Study on anti-hepatoma effect of ginsenoside Rh2 and mechanism of degradation of β-catenin through activating GSK-β / 中草药

Objective: To investigate the anticancer effect and the mechanism of ginsenoside Rh2 on animal model of HepG2 liver carcinoma. Methods: HE staining was used to observe cell morphology. Immunohistochemical staining was used to detect the expression of GSK-3β, β-catenin, and MMP-3 in isolated single cells.
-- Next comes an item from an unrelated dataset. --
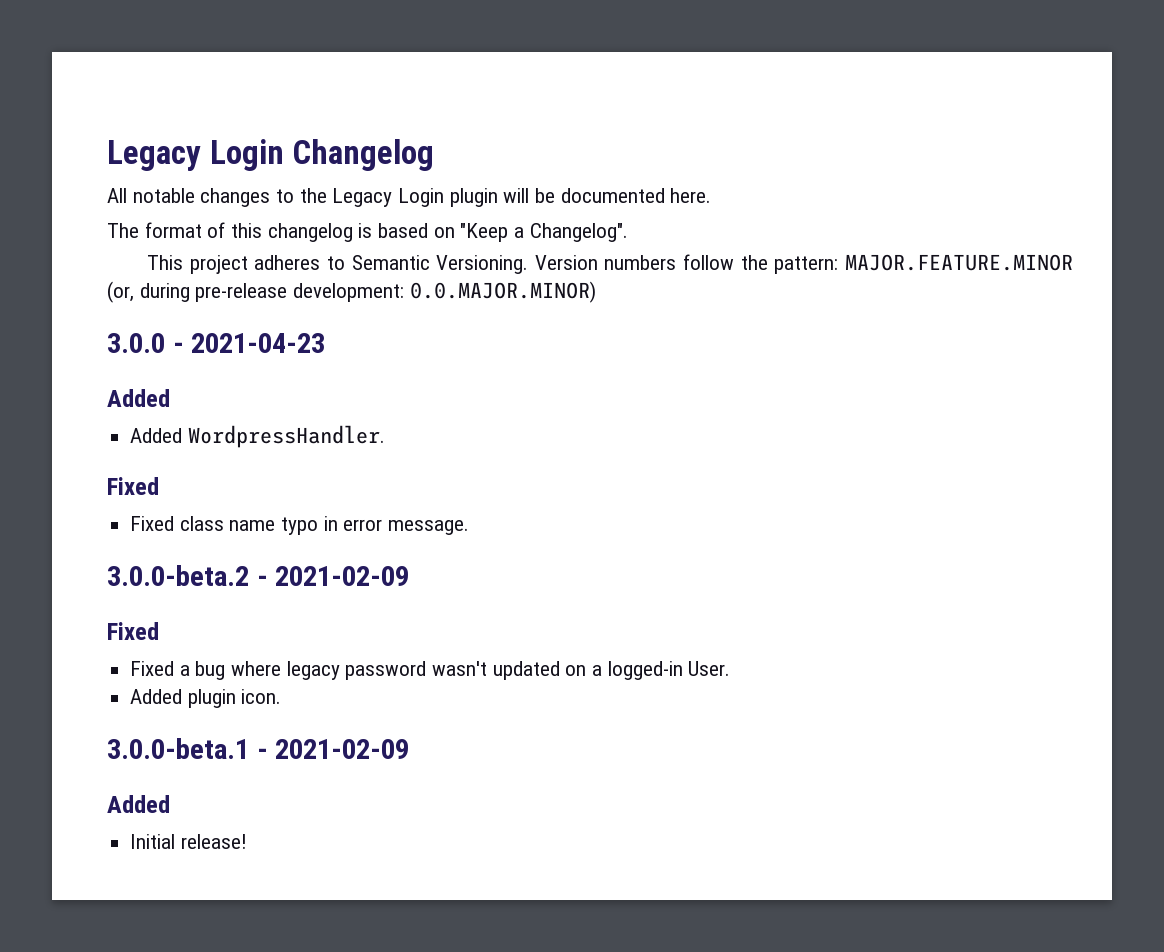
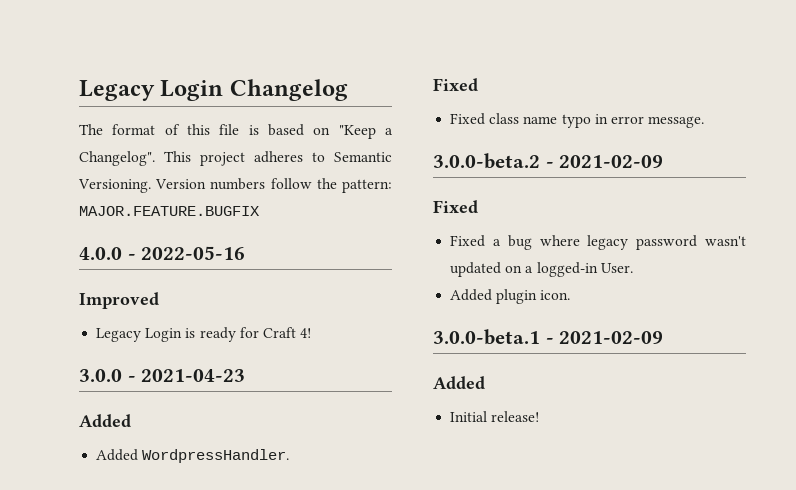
[107,188,712,207] // All notable changes to the Legacy Login plugin will be documented here. -> (348, 90) none
[267,223,353,242] changelog -> [219,124,240,135] file
(628, 232) // -> (155, 158) none
[844,254,1073,271] [107,281,596,303] MAJOR.FEATURE.MINOR (or, during pre-release development: 0.0.MAJOR.MINOR) -> [79,206,260,216] [79,246,246,260] [79,292,159,309] [96,327,312,342] MAJOR.FEATURE.BUGFIX // 4.0.0 - 2022-05-16 // Improved // Legacy Login is ready for Craft 4!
The activity of GSK-3β was checked by ELISA kit. The expression levels of GSK-3β, β-catenin, Bax, Bcl-2, CyclinD1, and MMP-3 genes were measured by qRT-PCR. The expression of β-catenin and GSK-3β proteins were determined by Western blotting. Results: HE staining showed that the nucleus was atypia and account for a large proportion of the whole cell in HepG2 group and HepG2-β-catenin group. But nucleus atypia in HepG2-β-catenin group was more obvious. Condensation nuclei and a lot of broken cells were observed in HepG2-β-catenin + ginsenoside Rh2 group and HepG2 + ginsenoside Rh2 group. However, condensation nuclei and broken cells in HepG2 + ginsenoside Rh2 group were more obvious. Immunohistochemical results indicated the expression of GSK-3β increased, while β-catenin and MMP-3 expression decreased in HepG2-β-catenin + ginsenoside Rh2 group, compared with HepG2-β-catenin group. The expression of β-catenin and MMP-3 in HepG2 + ginsenoside Rh2 group was lower than that in HepG2-β-catenin + ginsenoside Rh2 group, while GSK-3β was no significant difference. The ELISA results indicated that the activity of GSK-3β was increased in HepG2 + ginsenoside Rh2 group and HepG2-β-catenin + ginsenoside Rh2 group. Compared with HepG2-β-catenin + ginsenoside Rh2 group, the expression of Bax gene in HepG2 + ginsenoside Rh2 group increased significantly, and the expression levels of Bcl-2, CycliD1, and MMP-3 genes were also significantly lower, the difference was statistically significant (P <0.01). The Western blotting results showed that compared with HepG2-β-catenin + ginsenoside Rh2 group, the expression of β-catenin protein in HepG2 + ginsenoside Rh2 group was also significantly lower, the difference was statistically significant (P < 0.01). Conclusion: In vivo experiment shows that weight of tumor is decreased by ginsenoside Rh2 through activating GSK-3β to degrade β-catenin and could inhibit the ability of HepG2 cells metastasis.